To protest, the six women who officially started the race sat down on their starting line, with a few other women, for 10 minutes, then started with the men. As a penalty, 10 minutes were added to their times.

Nina Kucsik, who won the 1972 race and fought for years for women’s equality in athletics, says she helped organise the protest along with the race director, Fred Lebow. “He ran just a little bit of the race and didn’t finish just to support us,” Kucsik said. “It made a huge difference because it happened in New York. After that, the AAU allowed women to run with men.”

In a twist, in 2003, New York became the first major marathon in the US to start women ahead of men by 35 minutes to better showcase their race.

By the time Joan Benoit Samuelson made her New York City Marathon debut in 1988, marathoning had become popular among women, in large part because of Samuelson’s success.
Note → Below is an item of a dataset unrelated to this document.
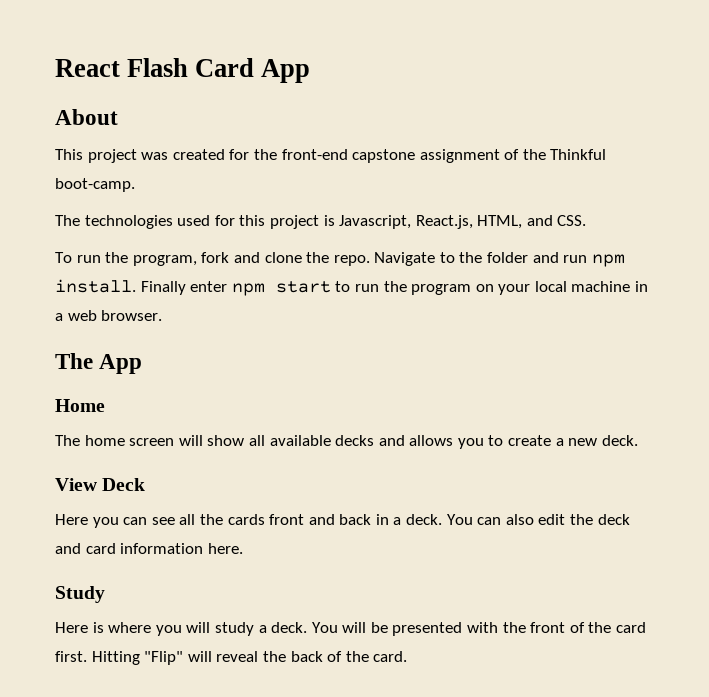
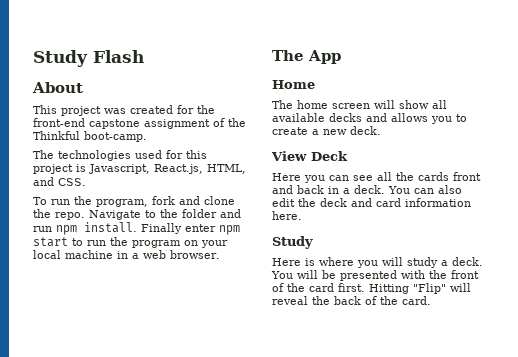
[55,59,120,77] React -> [33,50,88,67] Study
[195,58,311,83] Card App -> (144, 56) none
She won the Boston Marathon in 1979 and the 1984 Olympic marathon in Los Angeles. After winning the Chicago Marathon in 1985, injuries and the birth of a daughter sidelined Samuelson from competition until New York in 1988, where she was set to duel the eight-time winner Grete Waitz, who finished second in Los Angeles.

Samuelson and Waitz ran together through the halfway point. Samuelson was still contending at Mile 21, until she fell after colliding with a child trying to give water to another runner.

“It caught me totally off guard,” Samuelson said. “If I had seen it coming, I would have broken every bone in my body. I wouldn’t call in a memorable moment. I’d just as soon forget it.”

Samuelson finished third, four minutes behind Waitz, and has never won New York. She has run it a few other times, but only one other time in her prime, finishing sixth in 1991. Unlike Samuelson, Alberto Salazar had repeated success in New York, winning from 1980 to 1982. He was involved in two unusual outcomes. In 1981, he predicted he would become the first American to run the distance in less than 2:09. He did, finishing in 2:08:13, a world record by 20 seconds.

But new measurement guidelines for marathon courses established in 1982 determined that the 1981 course was short by about 150 yards, based on measuring the shortest path covered from start to finish. It was not until early 1985 that Salazar discovered that his world record was wiped out.

“There’s no doubt I ran the world record,” Salazar said. “I ran it according to the standards. They measure it now as a prudent path that a runner would take. But what’s the most prudent path? It might be two yards out from a turn because of a gutter.”

In addition to close finishes, there have also been long ones record-wise. Bob Wieland, a Vietnam veteran who had lost both legs to an exploding mine in 1969, competed in the 1986 and 1987 marathons propelling himself with his arms. He finished the 1986 race in 98:48:17, but his time would have been quicker if Lebow had not asked him to pull off the course and sleep overnight in a hotel with about two miles to go so he could finish in the late morning in front of a few hundred people to better promote his achievement. Lebow called it a world record for slow marathon.

Taking only occasional naps, Wieland finished the 1987 New York City Marathon in a little more than 81 hours, probably a world record for improvement. He started a few days ahead of the lead runners and finished at about noon on race day. Wieland remembers being clueless about why the crowds had assembled at the finish. “I thought there was a tragedy, or a disaster going on in New York,” he said.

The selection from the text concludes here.